(Beginning of Data supplied)

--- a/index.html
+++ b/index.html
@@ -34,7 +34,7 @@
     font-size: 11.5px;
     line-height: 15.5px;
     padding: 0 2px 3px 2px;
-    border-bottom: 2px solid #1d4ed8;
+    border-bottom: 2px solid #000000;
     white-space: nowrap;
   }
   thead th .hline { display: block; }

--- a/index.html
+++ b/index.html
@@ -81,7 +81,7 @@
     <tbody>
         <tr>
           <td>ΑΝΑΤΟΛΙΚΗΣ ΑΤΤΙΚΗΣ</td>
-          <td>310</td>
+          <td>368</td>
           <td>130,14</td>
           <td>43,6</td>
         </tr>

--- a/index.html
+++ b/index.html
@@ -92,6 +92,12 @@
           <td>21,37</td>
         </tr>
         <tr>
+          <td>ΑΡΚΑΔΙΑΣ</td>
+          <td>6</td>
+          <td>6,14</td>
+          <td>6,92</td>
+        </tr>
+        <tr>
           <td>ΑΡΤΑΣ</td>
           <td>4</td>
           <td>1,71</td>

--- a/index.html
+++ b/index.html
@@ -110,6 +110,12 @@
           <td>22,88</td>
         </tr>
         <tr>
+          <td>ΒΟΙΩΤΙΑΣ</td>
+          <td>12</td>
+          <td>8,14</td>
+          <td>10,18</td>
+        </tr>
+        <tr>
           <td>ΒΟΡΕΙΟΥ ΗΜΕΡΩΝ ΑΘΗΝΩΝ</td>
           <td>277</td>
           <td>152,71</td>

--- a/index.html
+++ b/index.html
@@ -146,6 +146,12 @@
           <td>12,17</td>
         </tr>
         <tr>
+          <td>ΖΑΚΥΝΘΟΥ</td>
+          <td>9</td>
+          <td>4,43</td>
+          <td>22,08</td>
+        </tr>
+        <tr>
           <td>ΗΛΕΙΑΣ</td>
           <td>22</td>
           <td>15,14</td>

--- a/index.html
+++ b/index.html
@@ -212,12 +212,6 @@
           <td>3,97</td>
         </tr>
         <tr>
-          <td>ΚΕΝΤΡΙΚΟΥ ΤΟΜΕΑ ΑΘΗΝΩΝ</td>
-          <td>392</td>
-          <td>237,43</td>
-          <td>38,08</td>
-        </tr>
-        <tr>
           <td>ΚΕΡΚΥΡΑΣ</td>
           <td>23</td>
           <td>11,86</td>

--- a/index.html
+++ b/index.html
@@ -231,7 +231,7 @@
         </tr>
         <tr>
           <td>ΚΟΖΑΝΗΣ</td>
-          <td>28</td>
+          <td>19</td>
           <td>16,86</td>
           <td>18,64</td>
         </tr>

(End of Data supplied)
(Beginning of Data supplied)

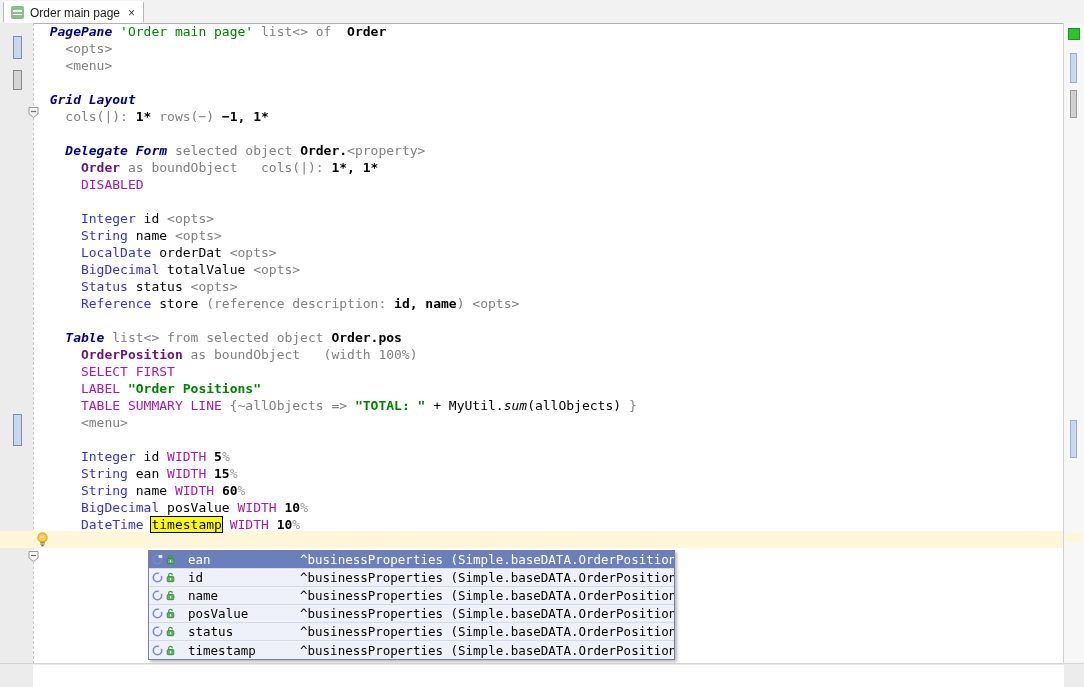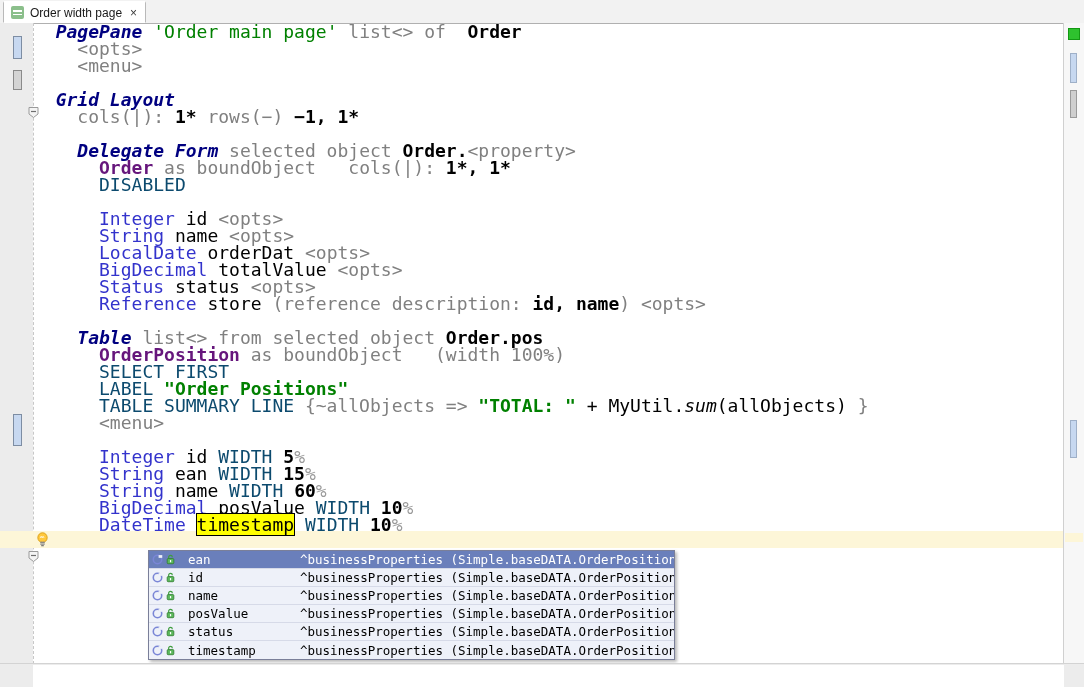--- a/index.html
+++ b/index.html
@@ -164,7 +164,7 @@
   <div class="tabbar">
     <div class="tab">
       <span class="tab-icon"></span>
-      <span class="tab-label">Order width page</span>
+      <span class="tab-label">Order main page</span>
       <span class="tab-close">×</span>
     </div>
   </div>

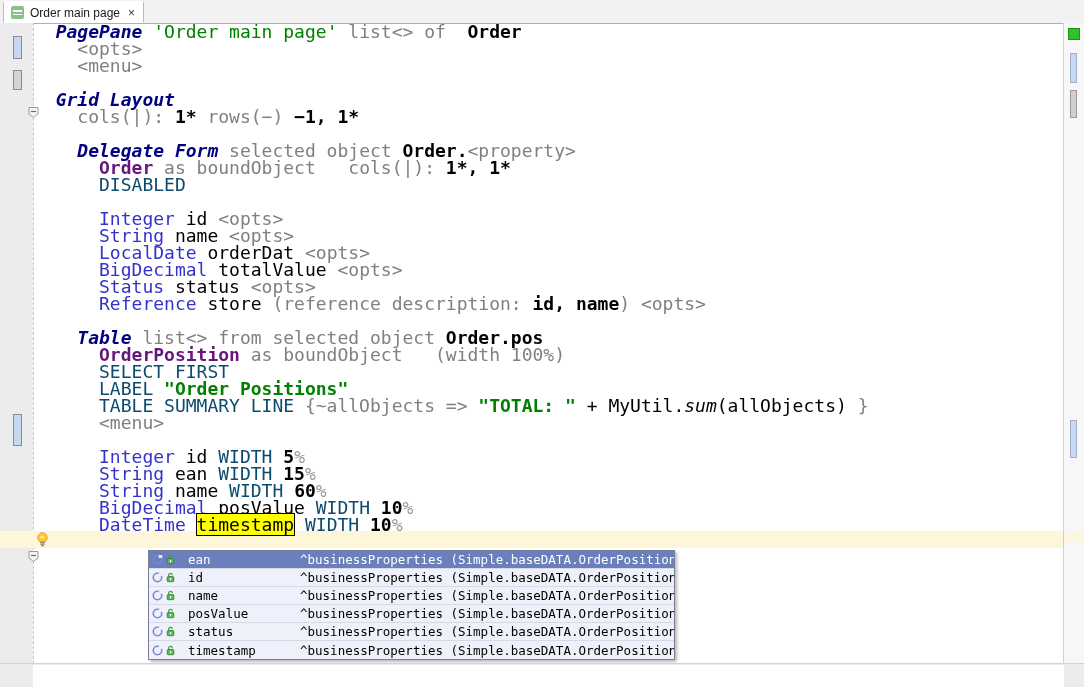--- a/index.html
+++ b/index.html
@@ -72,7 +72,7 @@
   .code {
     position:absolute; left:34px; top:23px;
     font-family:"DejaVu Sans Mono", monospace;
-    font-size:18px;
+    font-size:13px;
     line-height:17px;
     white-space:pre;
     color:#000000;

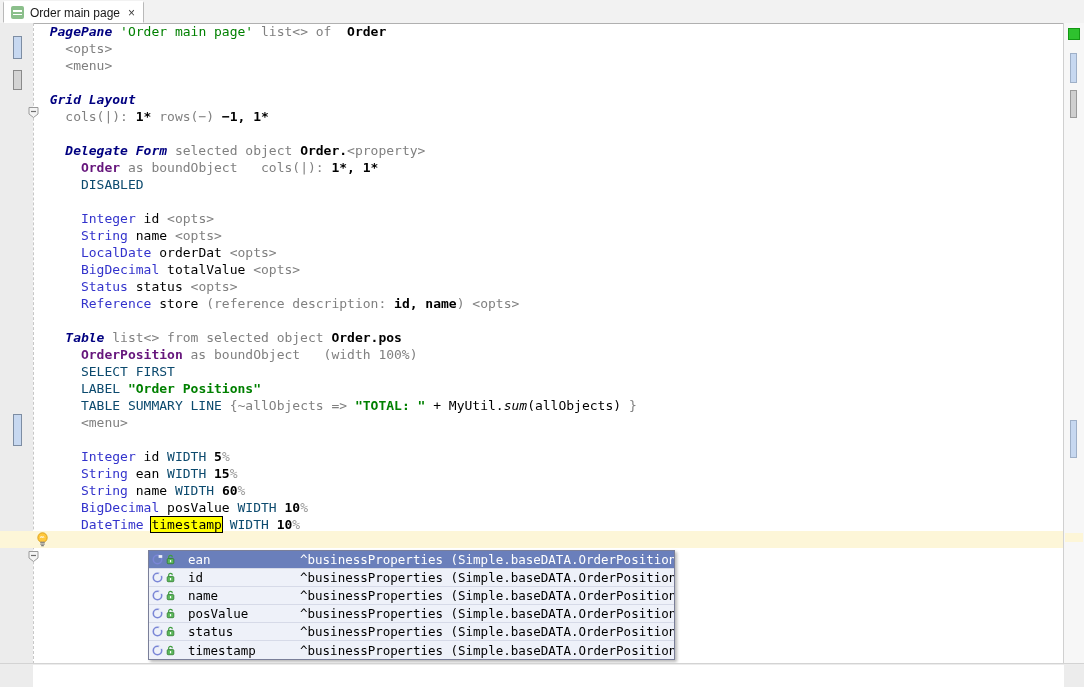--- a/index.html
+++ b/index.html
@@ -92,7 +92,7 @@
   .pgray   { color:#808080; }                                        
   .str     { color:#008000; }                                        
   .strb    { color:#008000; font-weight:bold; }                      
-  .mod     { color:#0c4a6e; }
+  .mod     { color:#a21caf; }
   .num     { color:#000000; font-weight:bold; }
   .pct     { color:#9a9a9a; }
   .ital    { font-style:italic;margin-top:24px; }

(End of Data supplied)

Work item: Here the output must be the lines above from the line with "-146,6 +146,12 @@" to the line with "<td>23</td>", both included, duplicated word for word and nothing else.

Solution for this problem:
@@ -146,6 +146,12 @@
           <td>12,17</td>
         </tr>
         <tr>
+          <td>ΖΑΚΥΝΘΟΥ</td>
+          <td>9</td>
+          <td>4,43</td>
+          <td>22,08</td>
+        </tr>
+        <tr>
           <td>ΗΛΕΙΑΣ</td>
           <td>22</td>
           <td>15,14</td>

--- a/index.html
+++ b/index.html
@@ -212,12 +212,6 @@
           <td>3,97</td>
         </tr>
         <tr>
-          <td>ΚΕΝΤΡΙΚΟΥ ΤΟΜΕΑ ΑΘΗΝΩΝ</td>
-          <td>392</td>
-          <td>237,43</td>
-          <td>38,08</td>
-        </tr>
-        <tr>
           <td>ΚΕΡΚΥΡΑΣ</td>
           <td>23</td>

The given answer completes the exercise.